Proceedings of TDWG, 2007

Mapping Biodiversity Specimen Data: Opportunities for Collaboration

Gail E. Kampmeier, John Pickering

Abstract


Making data available to a broad audience is desirable and even required by funding sources supporting our research and collections. GBIF (Global Biodiversity Information Facility) plays no small part in leading this charge not only in assembling an electronic catalog of names, but with the debut of its new portal (http://data.gbif.org/), with information from over 220 data providers and nearly 1500 datasets that may be mined. While laudable, the steps to make these datasets available to GBIF are often beyond the scope of those without robust information technology support, making these datasets vulnerable to being lost as grants end, data and database stewards change priorities, retire, or leave the field. However, one way to capture and integrate these datasets is through Discover Life (http://www.discoverlife.org/), whose mission is “to assemble and share knowledge in order to improve education, health, agriculture, economic development, and conservation throughout the world”. With nearly 1.2 million species represented, its major strengths include mapping and on-line illustrated identification tools. Mapping of taxa, specimens, and collections is in collaboration with TopoZone.com. As with GBIF, Discover Life (DL) does not take ownership of data provided to it, but attributes it back to its source either by drilling back to a provider’s database or denoting its ownership throughout the display process.

Our data on the fly family, Therevidae, is an example of a mature database (http://www.inhs.uiuc.edu/research/mandala/TherevidWebMandala.html) that has been working its way towards being served to GBIF, but was able to be mapped and represented with DL beginning in 2003. Discover Life accesses exported text files of over 1,300 valid (accepted) taxonomic names (http://www.discoverlife.org/mp/20q?search=Therevidae) and nearly 123,000 georeferenced specimens, which it updates daily. Users choose a taxon and where specimens exist, scalable distribution maps are automatically generated, with clickable data points, allowing users to see details about individual specimens. The real power of the system is in the customizable mapping (http://www.discoverlife.org/mp/20m?act=make_map). Users can map one or more taxa from multiple data sources or entire datasets, restrict or expand mapping by data source(s) or points, center maps by clicking or using fixed latitude/longitude or UTM coordinates, and make maps for display or publications in color or black & white. Satellite, topographic, and for some areas of the globe, photo maps allow visualization of the landscape.

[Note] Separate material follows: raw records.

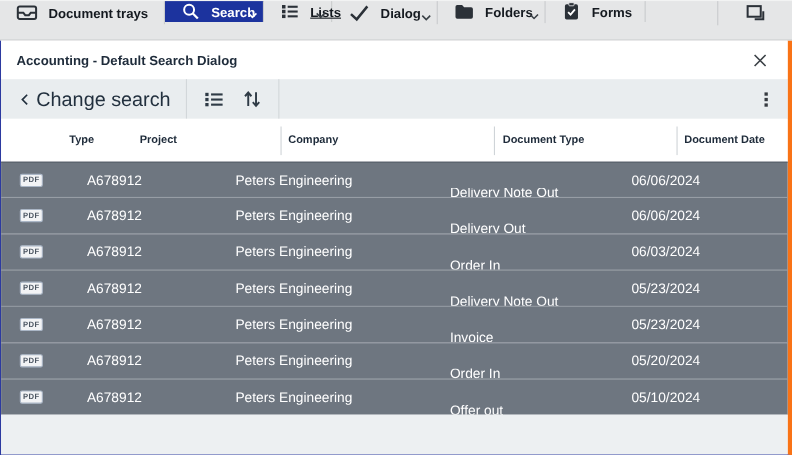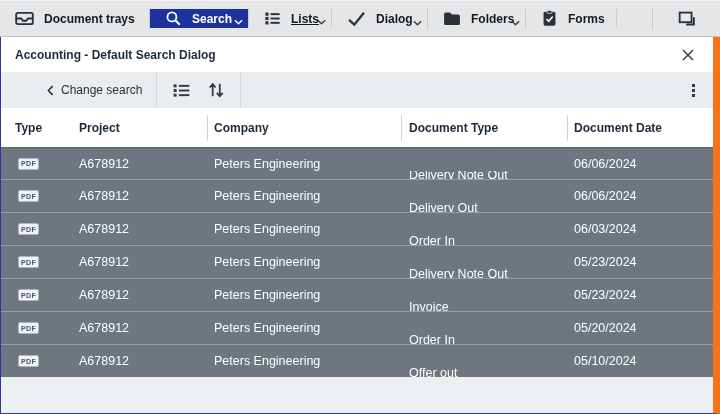--- a/index.html
+++ b/index.html
@@ -2,78 +2,78 @@
 <html><head>
 <meta charset="utf-8">
 <style>
   * { margin: 0; padding: 0; box-sizing: border-box; }
   html, body { width: 720px; height: 414px; overflow: hidden; background: #fff; }
   body { font-family: "Liberation Sans", sans-serif; }
   .screen { position: relative; width: 720px; height: 414px; background: #fff; }
 
   
   .navbar {
-    height: 37px; background: #e5e6e7; display: flex; align-items: center;
+    height: 37px; background: #e5e6e7; display: flex; align-items: flex-start;
     border-bottom: 1px solid #c3c6c8; border-top: 1px solid #f2f3f3;
   }
   .nav-tab {
     position: relative; display: flex; align-items: center; gap: 9px;
     padding: 0 12px 0 14px; border-right: 1px solid #c9cbcd; cursor: pointer;
     color: #14191f; font-size: 12px; font-weight: bold; white-space: nowrap;
   }
   .nav-tab .nicon { display: flex; align-items: center; }
   .nav-tab .chev { position: absolute; right: 5px; bottom: 3px; color: #3a4046; }
   .nav-tab.active { background: #1c339e; color: #fff; }
   .nav-tab.active .chev { color: #fff; }
   .t-trays   { width: 150px; }
-  .t-search  { width: 99px; }
-  .t-lists   { width: 83px; text-decoration: underline; }
+  .t-search  { width: 90px; }
+  .t-lists   { width: 62px; text-decoration: underline; }
   .t-tasks   { width: 96px; }
   .t-folders { width: 98px; }
   .t-forms   { width: 91px; }
   .nav-spacer { flex: 1; }
   .nav-win {
     width: 68px; display: flex; align-items: center; justify-content: center;
     border-left: 1px solid #c9cbcd; cursor: pointer;
   }
 
   
   .dialog {
     height: 377px; display: flex; flex-direction: column;
-    border-left: 1px solid #2c3aa0; border-right: 7px solid #f97316; border-bottom: 1px solid #2c3aa0;
+    border-left: 1px solid #2c3aa0; border-right: 4px solid #f97316; border-bottom: 1px solid #2c3aa0;
     background: #fff;
   }
   .dialog-header {
     height: 35px; background: #fff; display: flex; align-items: center;
     padding: 0 16px 0 14px; flex: 0 0 auto;
   }
   .dialog-title { font-size: 12px; font-weight: bold; color: #1e2b3a; flex: 1; }
   .close-btn { width: 18px; height: 18px; display: flex; align-items: center; justify-content: center; cursor: pointer; }
 
   
   .toolbar {
     height: 36px; background: #e9edef; display: flex; align-items: center; flex: 0 0 auto;
   }
   .change-search {
     display: flex; align-items: center; gap: 7px; padding: 0 14px 0 18px;
-    color: #22303e; font-size: 12px; cursor: pointer; height: 100%; margin-left: 28px;
+    color: #22303e; font-size: 18px; cursor: pointer; height: 100%;
   }
   .tb-sep { width: 1px; height: 100%; background: #d2d7da; }
   .tb-group { display: flex; align-items: center; gap: 14px; padding: 0 14px; height: 100%; }
   .tb-btn { display: flex; align-items: center; justify-content: center; cursor: pointer; }
   .toolbar .spacer { flex: 1; }
   .kebab { display: flex; flex-direction: column; gap: 2px; padding: 6px 10px; margin-right: 8px; cursor: pointer; }
   .kebab i { width: 3px; height: 3px; background: #363b40; display: block; }
 
   
   .grid-cols { display: grid; grid-template-columns: 64px 142px 194px 166px 1fr; }
   .thead { height: 39px; background: #fff; flex: 0 0 auto; }
   .th {
     position: relative; display: flex; align-items: center;
-    font-size: 12px; font-weight: bold; color: #1e2b3a; cursor: pointer;
+    font-size: 10px; font-weight: bold; color: #1e2b3a; cursor: pointer; margin-left: 48px;
   }
   .th.c1 { padding-left: 14px; }
   .th.c2 { padding-left: 14px; }
   .th.c3 { padding-left: 7px; }
   .th.c4 { padding-left: 8px; }
   .th.c5 { padding-left: 7px; text-align: center; }
   .th.sep::before {
     content: ""; position: absolute; left: 0; top: 7px; width: 1px; height: 26px; background: #cfd4d8;
   }
   .tbody { flex: 0 0 auto; }

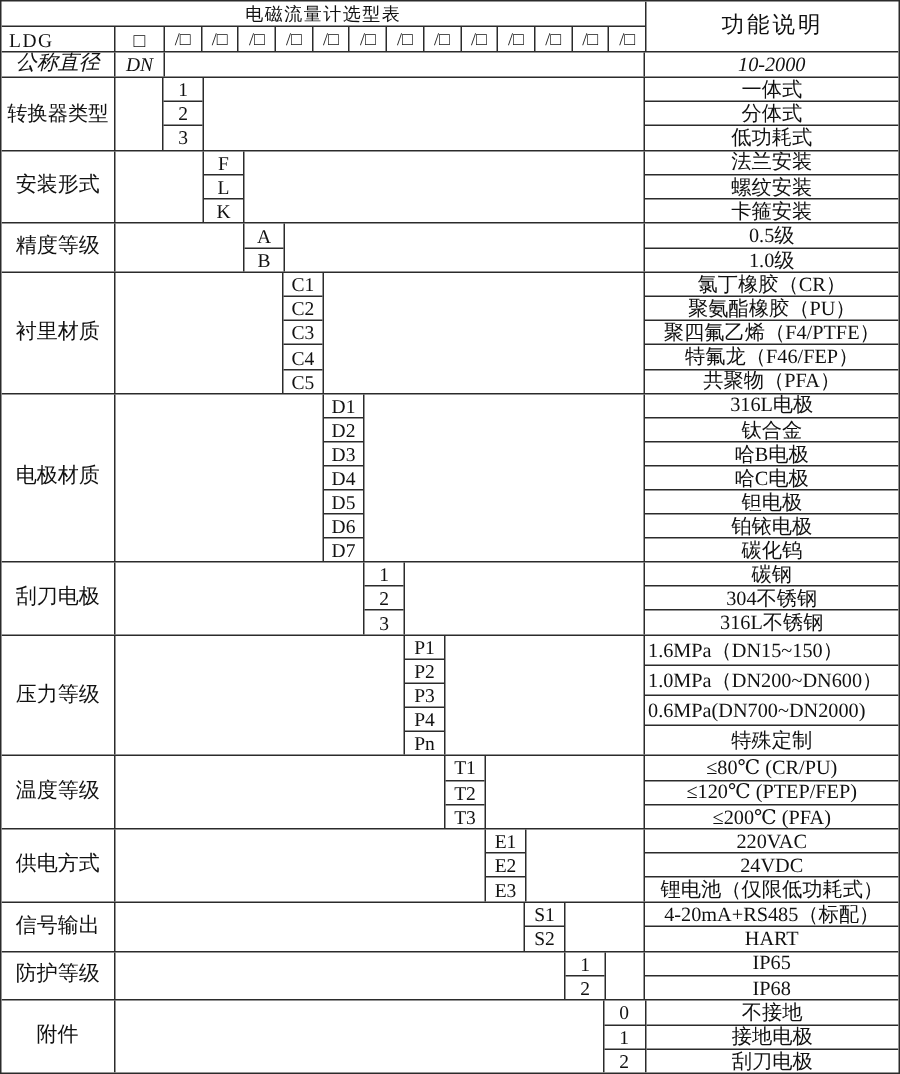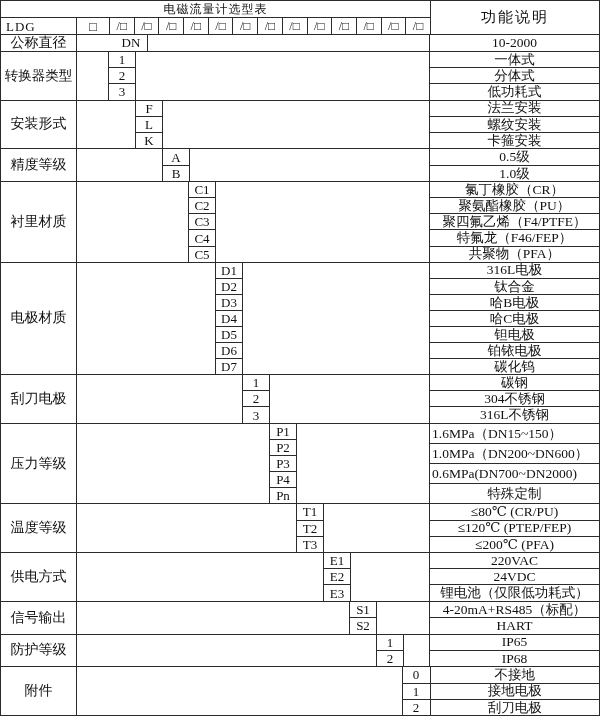--- a/index.html
+++ b/index.html
@@ -97,23 +97,23 @@
           <div class="code-seg">/□</div>
           <div class="code-seg">/□</div>
           <div class="code-seg">/□</div>
           <div class="code-seg">/□</div>
           <div class="code-seg">/□</div>
           <div class="code-seg">/□</div>
         </div>
     </div>
     <div class="header-right">功能说明</div>
   </div>
-<div class="band" style="flex: 1 1 0px;">
+<div class="band" style="flex: 1 1 0px; font-style: italic;">
       <div class="label-cell">公称直径</div>
-      <div class="code-col bordered" style="width: 33px; margin-left: 38px;">
+      <div class="code-col bordered" style="width: 33px;">
         <div class="code-box">DN</div>
       </div>
       <div class="post-gap"></div>
       <div class="right-col">
         <div class="desc-cell">10-2000</div>
       </div>
     </div>
     <div class="band" style="flex: 3 1 0px;">
       <div class="label-cell n5">转换器类型</div>
       <div class="pre-gap" style="width: 32px;"></div>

Currently, as has happened with many initiatives, development of GBIF and DL has been taking place largely in parallel, often targeting slightly different audiences, with somewhat different goals. One of the strengths of GBIF is its commitment to the history of taxonomic names and its adoption of TDWG standards. A major weakness is the difficulty, real or perceived, for many users to get their data to GBIF. Discover Life can quickly map specimens of one or more taxa, drawn from a single or multiple data sources. Datasets do not need to be independently available on the internet: database owners may provide DL with a delimited text file with basic standards-compliant output. For both data providers and the intended audience and/or user groups, it is time to recognize strengths of various systems and endeavor to work together towards a collaboration that benefits all.